29. Hebbian Learning

Outlines

General ideas about Hebbian learning rule

1. Hebbian learning: correlation-based learning
2. Long-term potentiation: persistent increase in the efficacy.
3. Strong high-frequency pulses which evokes spikes will increase the efficacy.
4. The change in synaptic weight will persist many hours, thus long-term potentiation.
5. Joint activity of pre- and post-synaptic, i.e., correlated activity, could increase the synaptic weight.
6. Presynaptic has to precede the postsynaptic in order to increase the rate.

Rate-based Hebbian learning

1. Locality: change of synaptic efficacy depends only local variables, pre- and post- firing rates, and efficacy.

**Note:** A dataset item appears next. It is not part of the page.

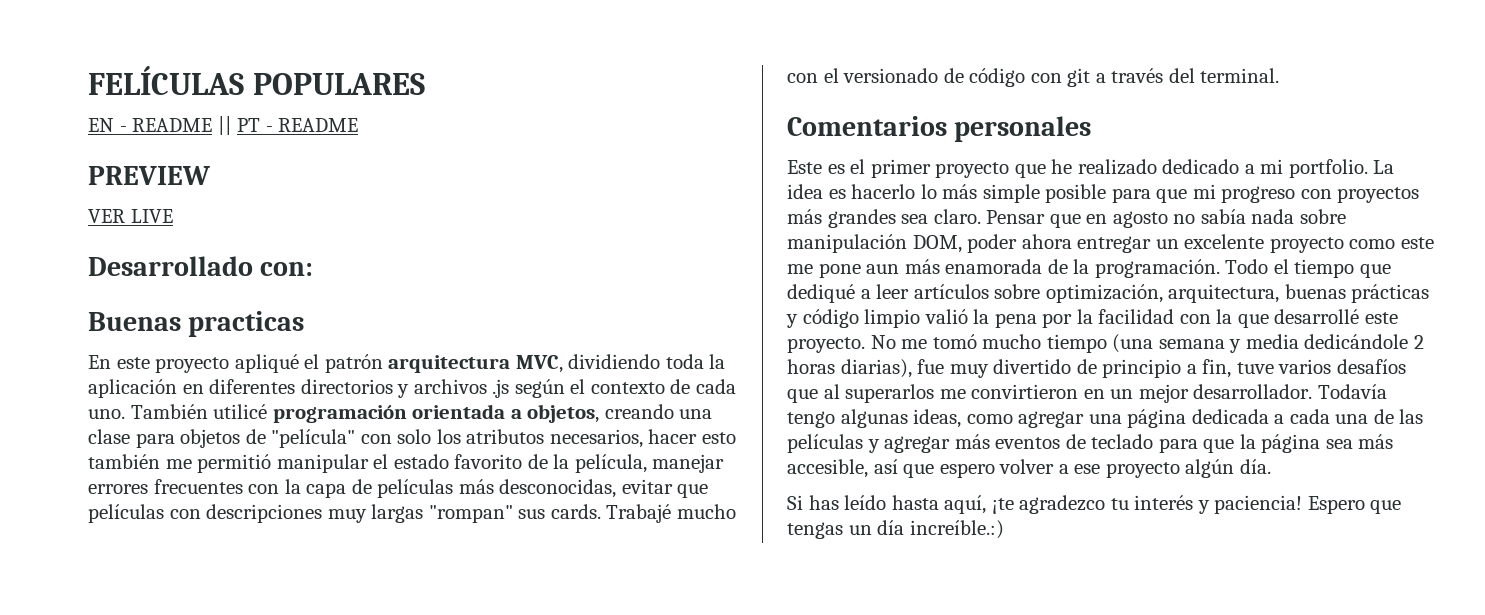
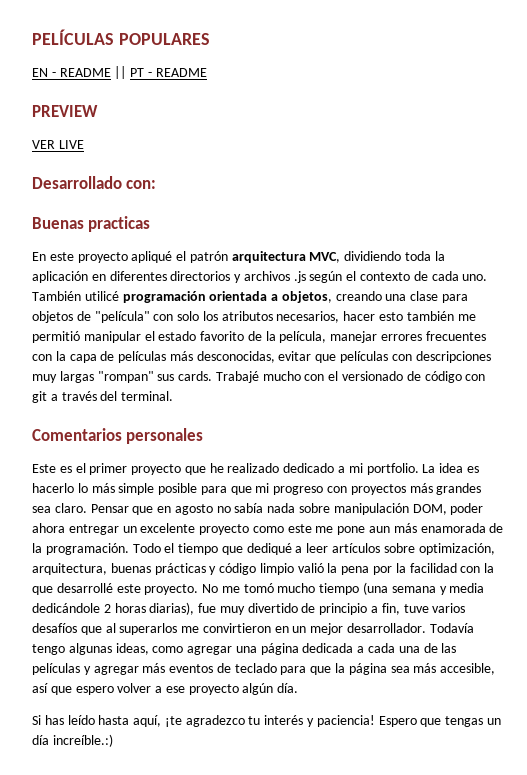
- FELÍCULAS POPULARES
+ PELÍCULAS POPULARES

   $$ \frac{d}{dt}w_{ij} = F(w_{ij};\nu_i,\nu_j). $$

2. Cooperativity: timing of the pre- and post-synaptic activity. Naively we would simply implement a correlation function into $F$. But the book used Taylor expansion. However, I think we should expand over some kind of contant activity that we could have instead of 0’s that the book is using. They should give us the same results. In Taylor expansion, the second order is bilinear which contains the property we need. By keeping only the second order expansion, we have

   $$ \frac{d}{dt} w_{ij} = c^{\text{corr}}(w_{ij}) \nu_i \nu_j. $$

3. We could choose $c^{\text{corr}}(w_{ij}) = \gamma (w_{ij}^{\text{max}} - w_{ij})$. As $w_{ij}$ approaches its max, the learning will saturate.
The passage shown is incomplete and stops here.